_REQUIRED WORK_
From the line containing "[121,669,576,687] [121,691,196,704] [99,713,233,729]" down to the line containing "(459, 1418) none", copy out the entries below exactly, both lines included, and nothing else; pictures do not belong in the copy.

Before-and-after change data
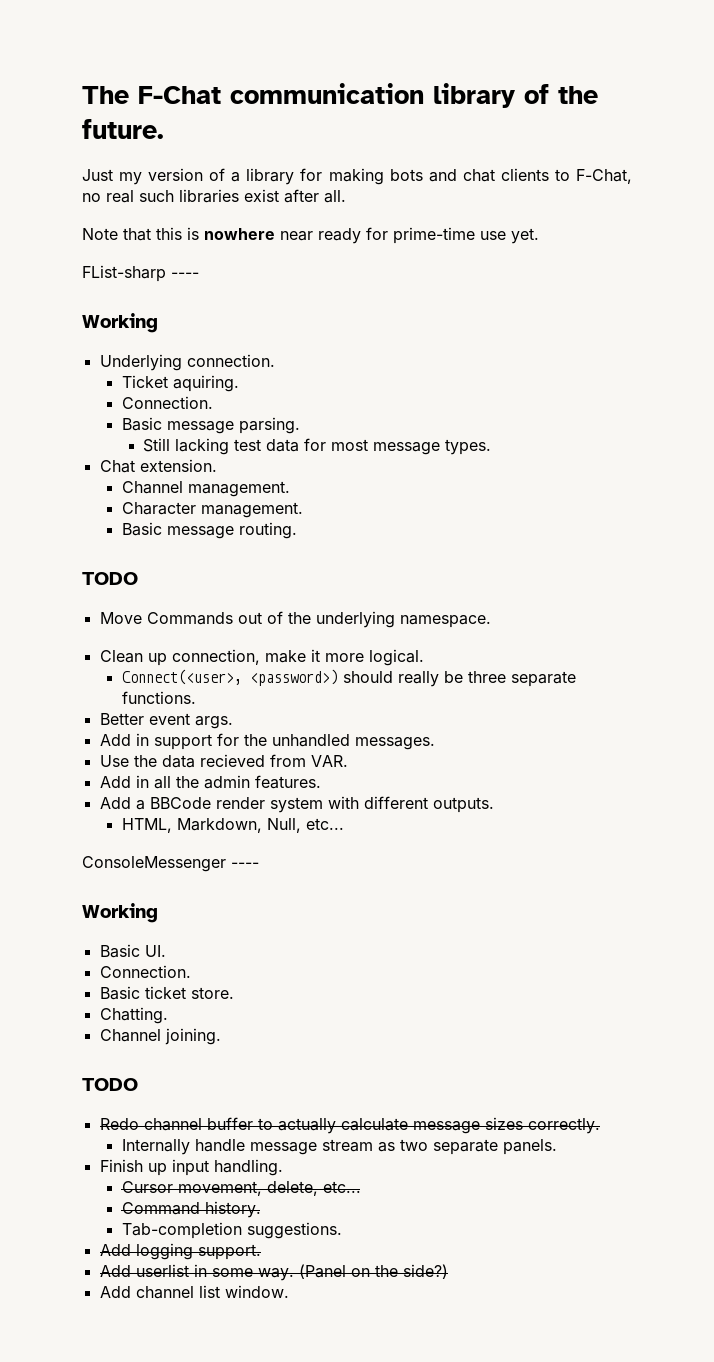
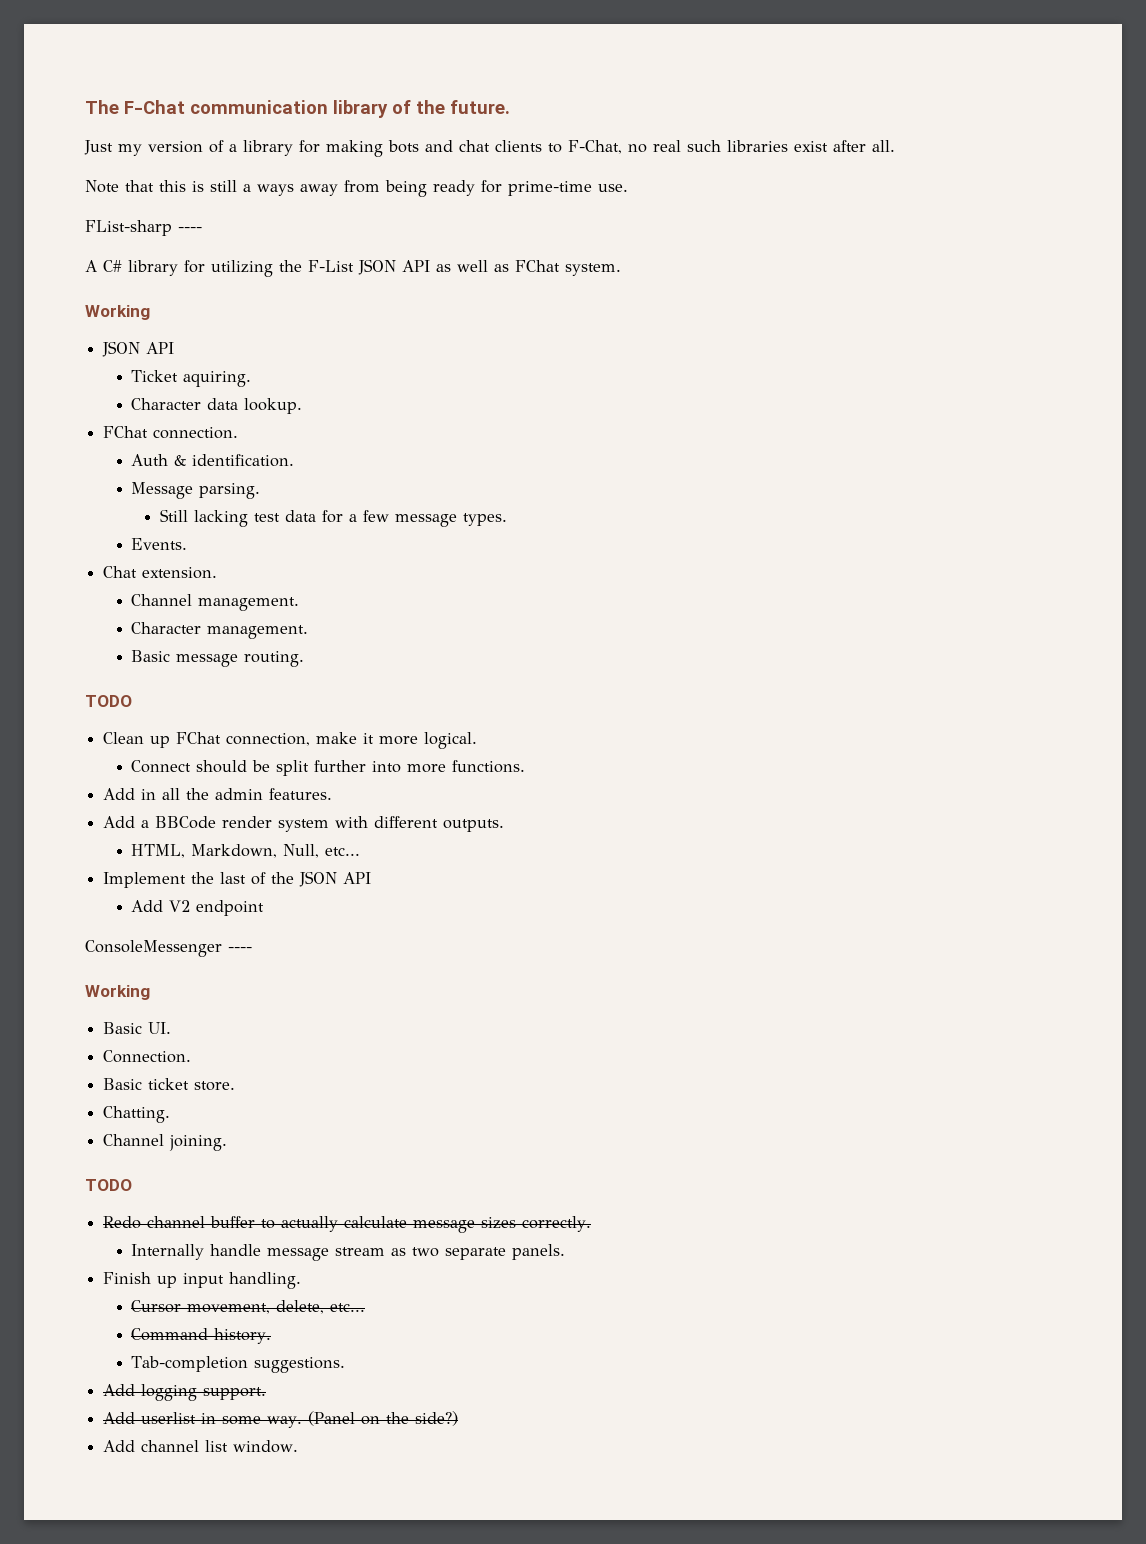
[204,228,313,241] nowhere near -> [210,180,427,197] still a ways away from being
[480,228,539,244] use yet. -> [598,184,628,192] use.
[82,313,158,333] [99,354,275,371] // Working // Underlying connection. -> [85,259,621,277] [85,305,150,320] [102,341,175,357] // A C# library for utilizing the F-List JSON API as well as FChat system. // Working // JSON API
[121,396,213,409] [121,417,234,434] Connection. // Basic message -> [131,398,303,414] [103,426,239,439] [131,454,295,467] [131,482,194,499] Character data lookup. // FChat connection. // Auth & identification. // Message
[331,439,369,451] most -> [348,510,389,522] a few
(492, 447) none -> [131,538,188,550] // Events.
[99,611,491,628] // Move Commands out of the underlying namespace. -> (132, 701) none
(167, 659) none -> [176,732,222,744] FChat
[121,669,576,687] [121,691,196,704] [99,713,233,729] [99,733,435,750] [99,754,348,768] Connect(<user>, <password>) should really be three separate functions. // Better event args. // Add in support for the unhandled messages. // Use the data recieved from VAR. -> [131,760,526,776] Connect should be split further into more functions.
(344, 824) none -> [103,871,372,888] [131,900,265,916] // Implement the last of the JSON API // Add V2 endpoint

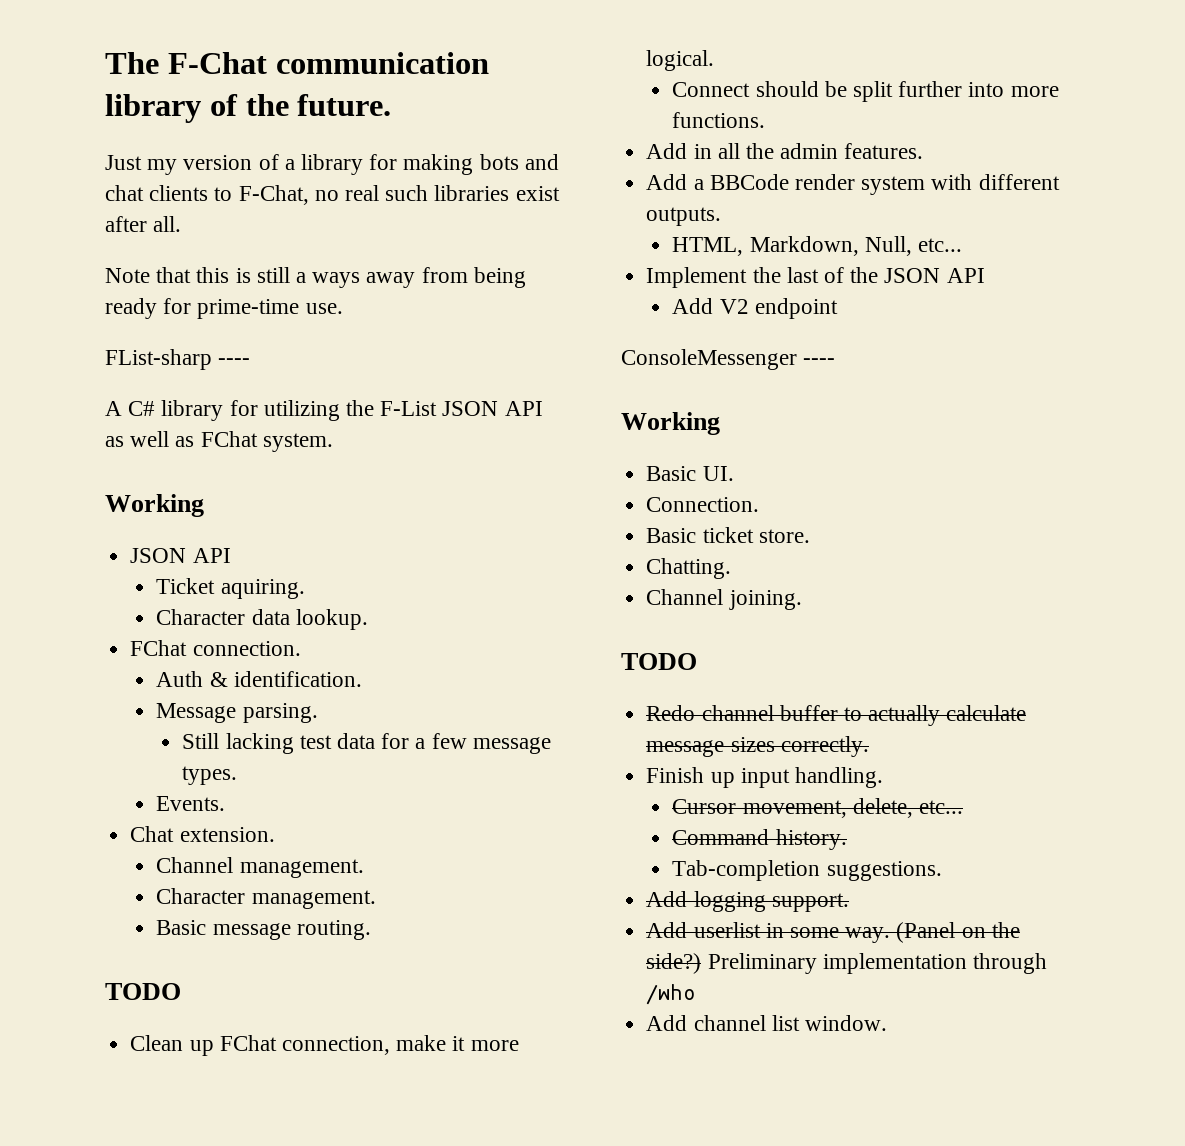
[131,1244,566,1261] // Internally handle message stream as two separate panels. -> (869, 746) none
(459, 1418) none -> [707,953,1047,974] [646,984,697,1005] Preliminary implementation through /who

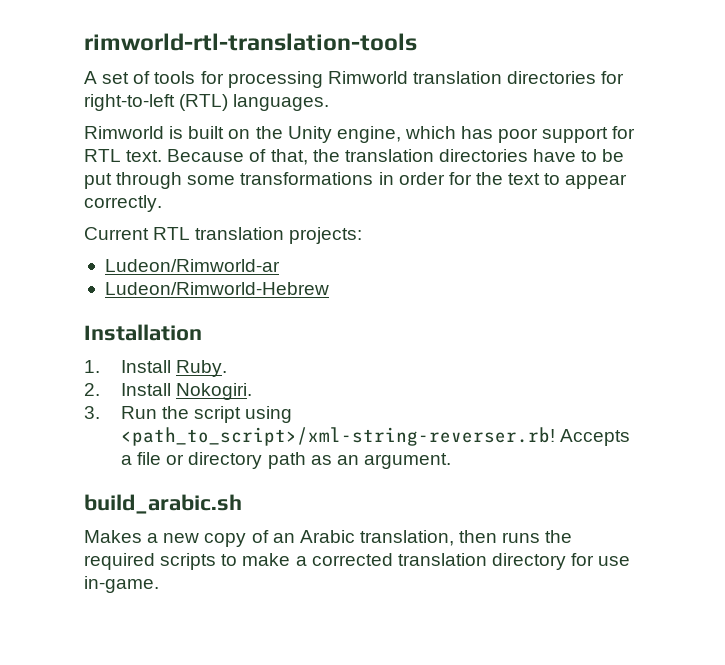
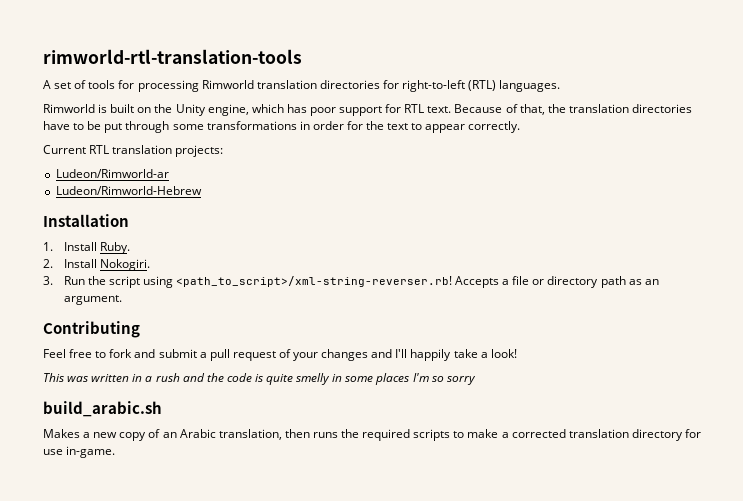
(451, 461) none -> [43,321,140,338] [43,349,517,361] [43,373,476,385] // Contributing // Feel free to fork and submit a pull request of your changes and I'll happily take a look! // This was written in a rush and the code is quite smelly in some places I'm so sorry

_YOUR SOLUTION_
[121,669,576,687] [121,691,196,704] [99,713,233,729] [99,733,435,750] [99,754,348,768] Connect(<user>, <password>) should really be three separate functions. // Better event args. // Add in support for the unhandled messages. // Use the data recieved from VAR. -> [131,760,526,776] Connect should be split further into more functions.
(344, 824) none -> [103,871,372,888] [131,900,265,916] // Implement the last of the JSON API // Add V2 endpoint

[131,1244,566,1261] // Internally handle message stream as two separate panels. -> (869, 746) none
(459, 1418) none -> [707,953,1047,974] [646,984,697,1005] Preliminary implementation through /who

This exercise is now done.